Author: Sankrant Sanu
Publication: Chowk.com
Date: December 18, 2008
URL: http://www.chowk.com/articles/mumbai-terror-apologists-sankrant-sanu.htm
The attacks in Mumbai have brought forth a
parade of subtle and not-so-subtle denial
The sound of gunfire and the counting of the dead had not yet been finished
in Mumbai when the terror apologists had already explained it. Aryn Baker
writing in Time Magazine, spoke of how "the roots of Muslim rage run
deep in India." His article meandered over economic disparities faced
by Indian Muslims and the need for justice, else the people like the gunman
in the Oberoi Trident Hotel would "keep calling." Tariq Ali stated,
that India needs to look closer to home to Kashmir where "conditions
have been much worse than Tibet." Martha Nussbaum, writing in the Los
Angeles Times about the Mumbai attacks focused her entire article on the terrible
doings of the "Hindu Right." Arundhati Roy, asked us to "contextualize"

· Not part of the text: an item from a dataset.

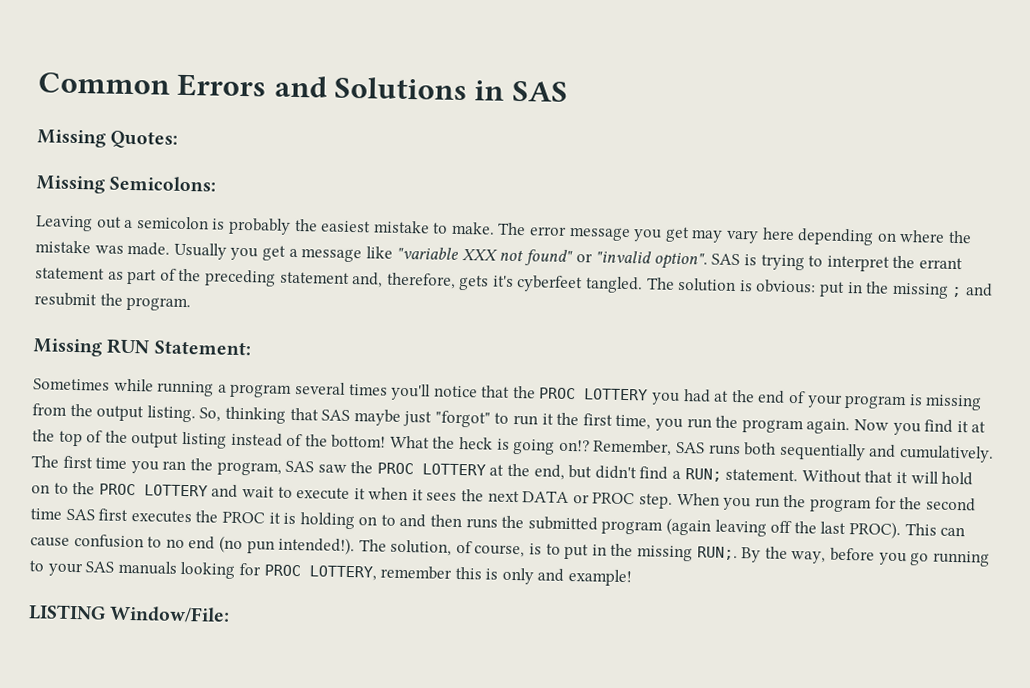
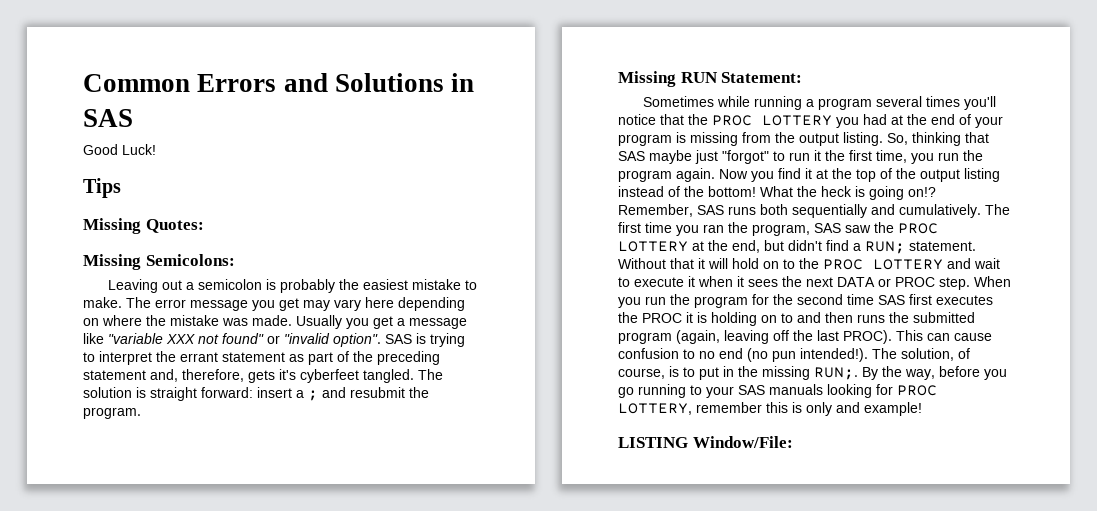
(568, 91) none -> [83,144,156,155] [83,178,121,198] // Good Luck! // Tips
[755,279,949,299] obvious: put in the missing -> [150,387,304,401] straight forward: insert a
[666,517,712,536] (again -> [676,330,720,344] (again,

the Mumbai attacks as a choice for India to make between "justice and
civil war." And parts of the Pakistani blogosphere and Pakistan television
and sites like countercurrents.org were alive with murmuring of a conspiracy
by-who else?-Hindus, Jews and Americans, all to defame Muslims. Practically
all these Ostrich-like responses, burying their head in the sand with various
forms of denial and apologia, chose to ignore the elephant sitting in the
room-the reality of Pakistan-based Islam-enabled terrorism. Sacrificing this
elementary truth to the gods of politically correctness, helps no one-including
the many Muslims, among them Pakistanis, who are genuinely aghast at these
acts.
The first kind of apologia is denial. This
generally takes the form of elaborate conspiracy theories-such as the most
popular theory doing the rounds of the Muslim world after the 9/11 attacks,
"the Jews did it." For what? "To blame the Muslims" of
course. It appears that the entire world is engaged in the construction of
elaborate hoax plots to kill themselves simply to blame Muslims. The version
doing the rounds in the Mumbai terror attacks was that the attackers were
Hindu, evidenced by the fact that one of the photographs of a suave young
man, casually toting an AK-47 with a back-pack full of ammunition, showed
him wearing a thick red band on his arm. "Tying a red thread or cord
around the wrist is a Hindu practice" proclaims the blog, titled "Evidence
being deliberately ignored" perhaps not quite aware that the Hindu practice
involves a sacred thread or mauli, not a broad band, though at least one report
pointed out that they were specifically instructed to wear a red band to cause
confusion. And wearing a band is hardly clinching evidence versus the spate
of satellite, phone, ordnance-based and confessional evidence that is available.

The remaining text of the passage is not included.